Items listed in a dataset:
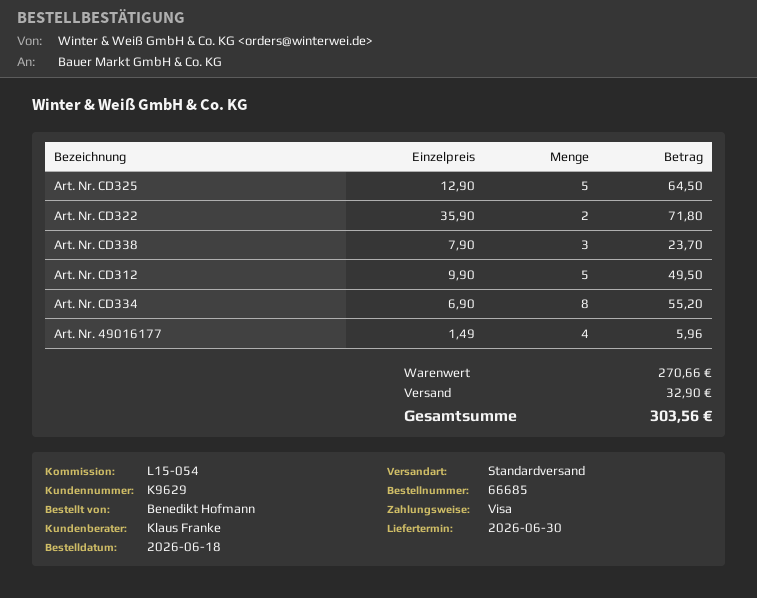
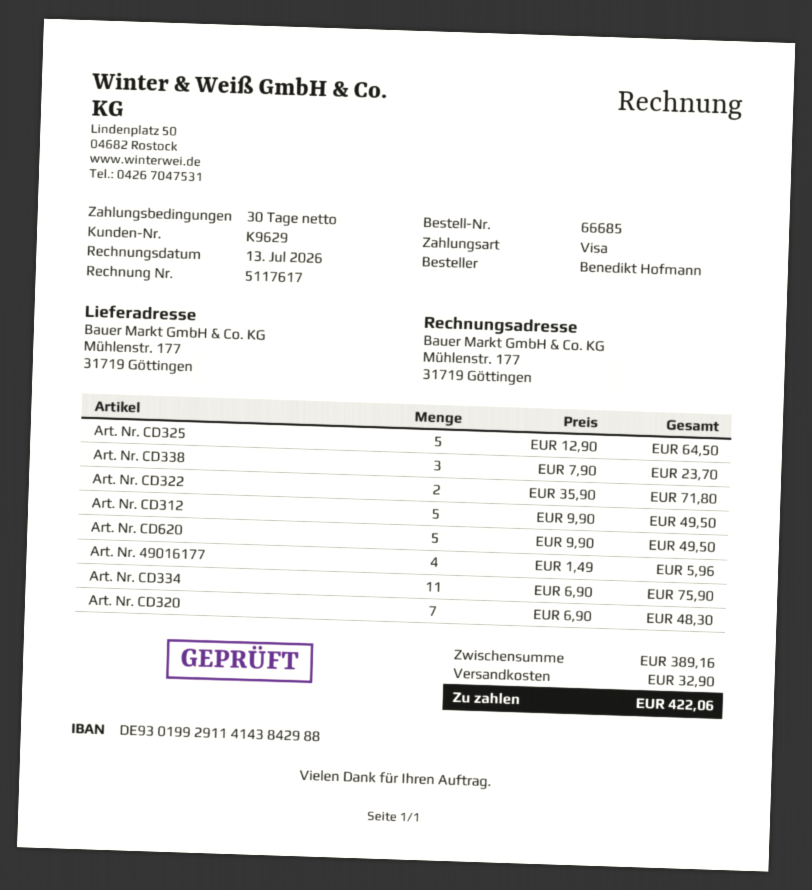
Art. Nr. CD334: 8 x 6.90 = 55.20 -> 11 x 6.90 = 75.90
Art. Nr. CD620: none -> 5 x 9.90 = 49.50
Art. Nr. CD320: none -> 7 x 6.90 = 48.30
subtotal: 270.66 -> 389.16
total: 303.56 -> 422.06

What is expected: The required result is an exact repeat of the records above from the line containing "Art. Nr. CD620: none -> 5 x 9.90 = 49.50" to their final line.

Written answer:
Art. Nr. CD620: none -> 5 x 9.90 = 49.50
Art. Nr. CD320: none -> 7 x 6.90 = 48.30
subtotal: 270.66 -> 389.16
total: 303.56 -> 422.06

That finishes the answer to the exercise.